WHAT TO PRODUCE
If you see a picture in the data below, omit it and copy the rest exactly.

* * * * * * * * *

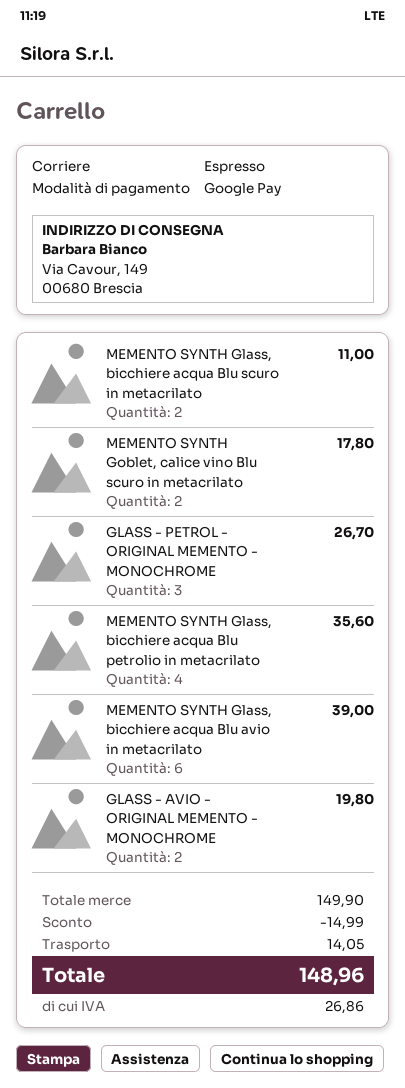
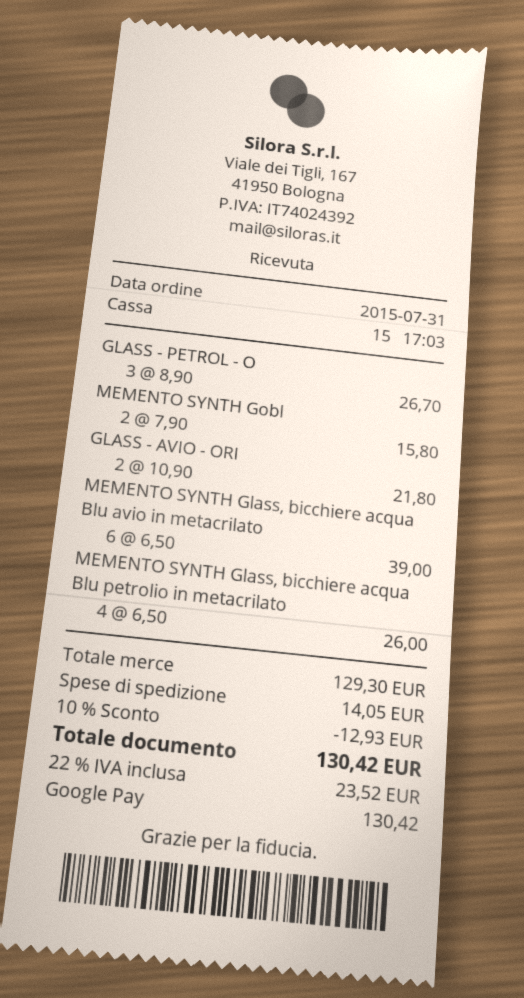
MEMENTO SYNTH Glass, bicchiere acqua Blu scuro in metacrilato: 2 for 11.00 -> none
MEMENTO SYNTH Goblet, calice vino Blu scuro in metacrilato: 2 for 17.80 -> 2 for 15.80
MEMENTO SYNTH Glass, bicchiere acqua Blu petrolio in metacrilato: 4 for 35.60 -> 4 for 26.00
GLASS - AVIO - ORIGINAL MEMENTO - MONOCHROME: 2 for 19.80 -> 2 for 21.80
subtotal: 149.90 -> 129.30
discount: 14.99 -> 12.93
tax: 26.86 -> 23.52
total: 148.96 -> 130.42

* * * * * * * * *

REPLY
MEMENTO SYNTH Glass, bicchiere acqua Blu scuro in metacrilato: 2 for 11.00 -> none
MEMENTO SYNTH Goblet, calice vino Blu scuro in metacrilato: 2 for 17.80 -> 2 for 15.80
MEMENTO SYNTH Glass, bicchiere acqua Blu petrolio in metacrilato: 4 for 35.60 -> 4 for 26.00
GLASS - AVIO - ORIGINAL MEMENTO - MONOCHROME: 2 for 19.80 -> 2 for 21.80
subtotal: 149.90 -> 129.30
discount: 14.99 -> 12.93
tax: 26.86 -> 23.52
total: 148.96 -> 130.42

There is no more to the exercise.